Hitman (Tommy Monaghan) is a fictional character, a superpowered hitman in the DC Comics Universe. The character was created by Garth Ennis and John McCrea and first appeared in The Demon Annual #2 before receiving his own series by Ennis and McCrea that ran for 61 issues.

Background
Hitman chronicles the exploits of Tommy Monaghan, an ex-Marine Gulf War veteran turned contract killer from the Cauldron, a lower-class Irish district of Gotham City. He first appears in The Demon Annual #2 (part of the "Bloodlines" crossover in the summer of 1993), when he is attacked and bitten by a Bloodlines parasite called Glonth. Instead of dying, the bite unexpectedly triggers his metagene and grants him x-ray vision and moderate telepathy. A side effect is that his corneas and irises are solid black, indistinguishable from his pupils; the sight managed to unnerve Batman when he first saw them. The inherited powers later come with limits, and Monaghan uses them selectively, both because of the difficulty of concentrating during an explosive firefight and the side effects of their extended use (which includes anything between a headache and a minor illness).

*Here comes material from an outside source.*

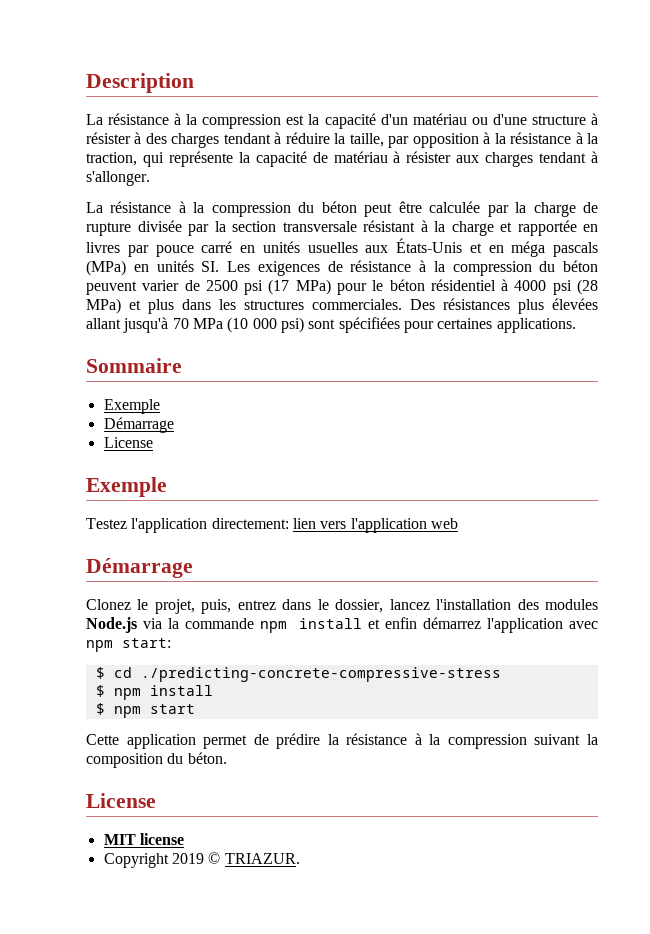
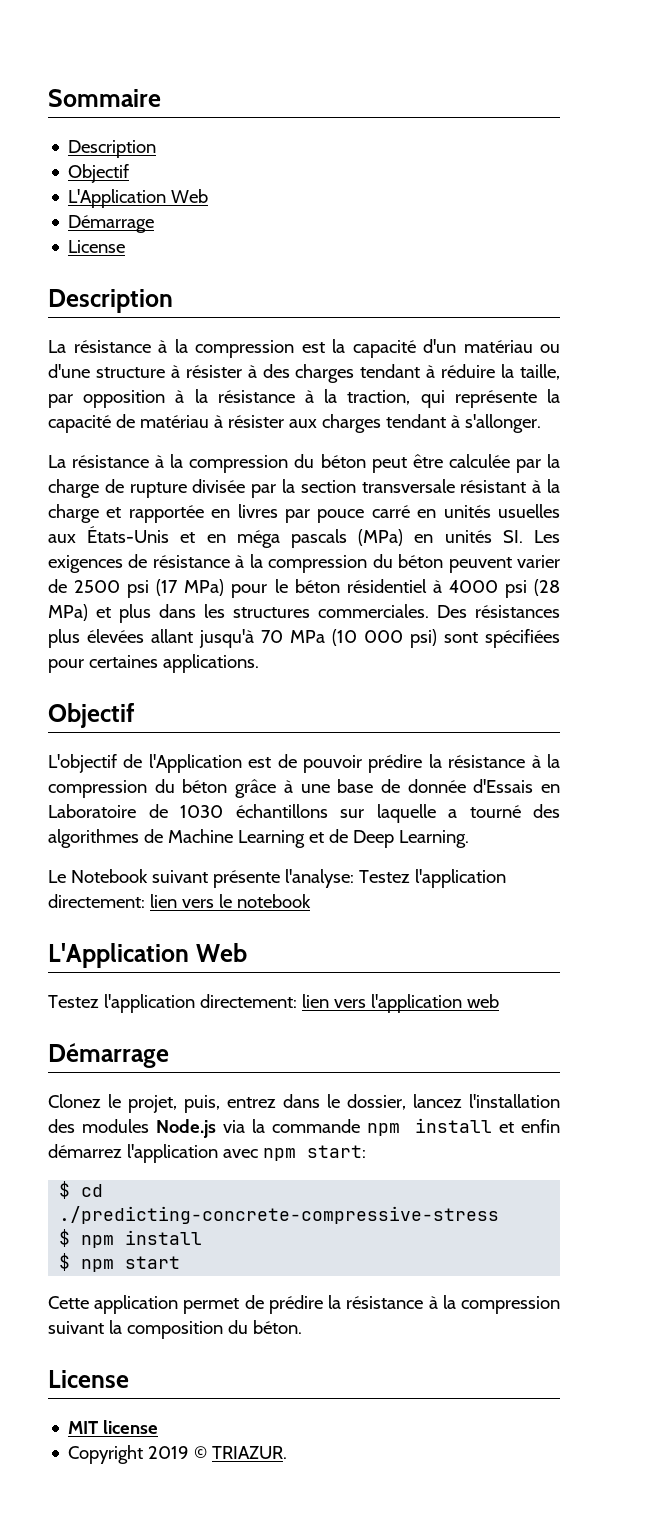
(86, 83) none -> [48,89,161,107] [68,140,157,158] [68,164,130,183] [68,189,209,208] [68,215,155,233] [68,240,126,253] Sommaire // Description // Objectif // L'Application Web // Démarrage // License //
[86,358,182,373] [103,399,160,414] [103,417,174,433] [103,437,153,448] [86,477,167,497] Sommaire // Exemple // Démarrage // License // Exemple -> [48,703,135,728] [48,754,560,773] [48,779,560,798] [48,804,560,823] [48,829,469,848] [48,869,506,888] [48,894,311,908] [48,943,247,968] Objectif // L'objectif de l'Application est de pouvoir prédire la résistance à la compression du béton grâce à une base de donnée d'Essais en Laboratoire de 1030 échantillons sur laquelle a tourné des algorithmes de Machine Learning et de Deep Learning. // Le Notebook suivant présente l'analyse: Testez l'application directement: lien vers le notebook // L'Application Web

After gaining these powers, Monaghan decides to specialize in killing metahumans and supernatural threats, targets typically shunned by conventional contract killers as too dangerous or too expensive. Despite his powers, Monaghan relies most on his creativity, improvisational abilities, and impressive gunfighting skills to take down a majority of his targets. This specialty line of work gives him an edge over his competition, but also leads him to encountering a number of eclectic characters including demons, zombies, dinosaurs, gods, superheroes and supervillains, as well as more conventional, realistic characters such as CIA agents, the SAS and the Mafia.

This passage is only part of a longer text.